YOUR TASK:
Transcribe exactly the lines that begin the material and continue through the line containing "invoice date: 2023-06-13 -> 2023-06-20". Leave out whatever follows.

*** Opening WORKING DATA ***

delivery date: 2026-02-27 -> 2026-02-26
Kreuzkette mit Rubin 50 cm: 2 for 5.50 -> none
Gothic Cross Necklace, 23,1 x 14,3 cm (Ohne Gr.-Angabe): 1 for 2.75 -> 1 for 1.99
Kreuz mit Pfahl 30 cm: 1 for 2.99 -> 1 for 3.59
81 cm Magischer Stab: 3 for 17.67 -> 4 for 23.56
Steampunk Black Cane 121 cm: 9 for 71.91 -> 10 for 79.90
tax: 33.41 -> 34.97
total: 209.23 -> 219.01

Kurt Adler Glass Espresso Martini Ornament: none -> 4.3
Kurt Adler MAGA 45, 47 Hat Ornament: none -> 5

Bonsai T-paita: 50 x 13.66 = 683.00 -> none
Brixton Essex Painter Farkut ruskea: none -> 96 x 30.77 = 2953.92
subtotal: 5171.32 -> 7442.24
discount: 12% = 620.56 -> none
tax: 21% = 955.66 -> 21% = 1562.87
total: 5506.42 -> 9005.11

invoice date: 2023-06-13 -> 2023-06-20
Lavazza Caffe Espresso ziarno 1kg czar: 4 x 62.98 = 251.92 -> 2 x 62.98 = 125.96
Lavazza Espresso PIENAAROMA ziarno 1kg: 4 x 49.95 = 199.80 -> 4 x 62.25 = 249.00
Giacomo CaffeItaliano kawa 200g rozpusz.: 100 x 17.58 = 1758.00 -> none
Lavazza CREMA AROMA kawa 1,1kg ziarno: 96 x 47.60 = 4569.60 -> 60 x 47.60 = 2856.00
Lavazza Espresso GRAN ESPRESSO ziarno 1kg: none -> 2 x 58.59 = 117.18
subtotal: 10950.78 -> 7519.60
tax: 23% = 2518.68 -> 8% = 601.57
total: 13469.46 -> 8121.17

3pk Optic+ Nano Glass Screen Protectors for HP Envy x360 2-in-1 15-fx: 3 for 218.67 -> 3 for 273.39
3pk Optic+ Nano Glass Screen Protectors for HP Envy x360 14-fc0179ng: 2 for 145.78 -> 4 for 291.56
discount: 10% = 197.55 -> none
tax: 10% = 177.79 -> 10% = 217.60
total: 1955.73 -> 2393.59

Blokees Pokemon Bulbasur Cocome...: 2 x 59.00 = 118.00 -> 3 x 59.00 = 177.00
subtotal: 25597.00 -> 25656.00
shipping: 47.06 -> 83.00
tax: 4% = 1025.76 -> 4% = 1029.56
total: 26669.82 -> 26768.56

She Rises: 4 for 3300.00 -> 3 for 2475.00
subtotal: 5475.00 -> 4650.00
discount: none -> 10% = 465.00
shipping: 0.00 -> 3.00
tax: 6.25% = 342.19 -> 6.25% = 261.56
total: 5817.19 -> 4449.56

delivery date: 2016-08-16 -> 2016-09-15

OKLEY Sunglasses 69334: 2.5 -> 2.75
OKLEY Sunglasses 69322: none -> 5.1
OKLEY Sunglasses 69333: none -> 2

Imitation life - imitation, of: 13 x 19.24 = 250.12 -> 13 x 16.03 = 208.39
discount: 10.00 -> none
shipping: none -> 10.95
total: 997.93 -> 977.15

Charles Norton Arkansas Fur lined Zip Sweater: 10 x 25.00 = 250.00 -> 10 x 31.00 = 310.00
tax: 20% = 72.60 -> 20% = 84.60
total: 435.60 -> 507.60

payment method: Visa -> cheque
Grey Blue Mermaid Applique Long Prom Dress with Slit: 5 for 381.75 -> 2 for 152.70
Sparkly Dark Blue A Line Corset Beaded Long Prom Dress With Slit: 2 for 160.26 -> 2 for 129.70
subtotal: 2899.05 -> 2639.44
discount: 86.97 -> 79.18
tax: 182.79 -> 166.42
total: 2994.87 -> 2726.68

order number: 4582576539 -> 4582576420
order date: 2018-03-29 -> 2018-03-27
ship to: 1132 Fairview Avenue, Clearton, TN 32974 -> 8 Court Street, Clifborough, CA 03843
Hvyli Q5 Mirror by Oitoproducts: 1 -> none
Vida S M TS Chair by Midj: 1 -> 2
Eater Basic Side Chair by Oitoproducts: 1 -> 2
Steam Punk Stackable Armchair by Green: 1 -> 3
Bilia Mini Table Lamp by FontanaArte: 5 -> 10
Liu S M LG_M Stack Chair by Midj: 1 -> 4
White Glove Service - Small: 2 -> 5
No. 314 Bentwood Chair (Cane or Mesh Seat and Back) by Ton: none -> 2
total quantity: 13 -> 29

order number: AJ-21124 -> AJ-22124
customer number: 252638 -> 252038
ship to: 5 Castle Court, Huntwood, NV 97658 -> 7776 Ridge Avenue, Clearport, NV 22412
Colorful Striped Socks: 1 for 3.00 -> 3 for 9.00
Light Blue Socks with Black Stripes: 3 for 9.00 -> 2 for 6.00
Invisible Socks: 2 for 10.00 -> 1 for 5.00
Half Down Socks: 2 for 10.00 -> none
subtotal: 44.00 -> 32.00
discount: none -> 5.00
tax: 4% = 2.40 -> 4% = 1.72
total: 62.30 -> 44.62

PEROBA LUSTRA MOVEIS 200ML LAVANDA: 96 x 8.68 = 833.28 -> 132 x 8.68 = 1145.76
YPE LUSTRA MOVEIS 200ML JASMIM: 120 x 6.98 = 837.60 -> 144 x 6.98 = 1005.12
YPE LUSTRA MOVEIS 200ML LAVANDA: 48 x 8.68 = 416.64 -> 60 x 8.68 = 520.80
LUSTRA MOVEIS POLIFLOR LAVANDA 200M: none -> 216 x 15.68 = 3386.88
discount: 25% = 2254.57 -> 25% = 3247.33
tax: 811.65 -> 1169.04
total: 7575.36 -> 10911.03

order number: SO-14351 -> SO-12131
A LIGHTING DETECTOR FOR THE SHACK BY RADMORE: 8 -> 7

*** Closing WORKING DATA ***

YOUR SOLUTION:
delivery date: 2026-02-27 -> 2026-02-26
Kreuzkette mit Rubin 50 cm: 2 for 5.50 -> none
Gothic Cross Necklace, 23,1 x 14,3 cm (Ohne Gr.-Angabe): 1 for 2.75 -> 1 for 1.99
Kreuz mit Pfahl 30 cm: 1 for 2.99 -> 1 for 3.59
81 cm Magischer Stab: 3 for 17.67 -> 4 for 23.56
Steampunk Black Cane 121 cm: 9 for 71.91 -> 10 for 79.90
tax: 33.41 -> 34.97
total: 209.23 -> 219.01

Kurt Adler Glass Espresso Martini Ornament: none -> 4.3
Kurt Adler MAGA 45, 47 Hat Ornament: none -> 5

Bonsai T-paita: 50 x 13.66 = 683.00 -> none
Brixton Essex Painter Farkut ruskea: none -> 96 x 30.77 = 2953.92
subtotal: 5171.32 -> 7442.24
discount: 12% = 620.56 -> none
tax: 21% = 955.66 -> 21% = 1562.87
total: 5506.42 -> 9005.11

invoice date: 2023-06-13 -> 2023-06-20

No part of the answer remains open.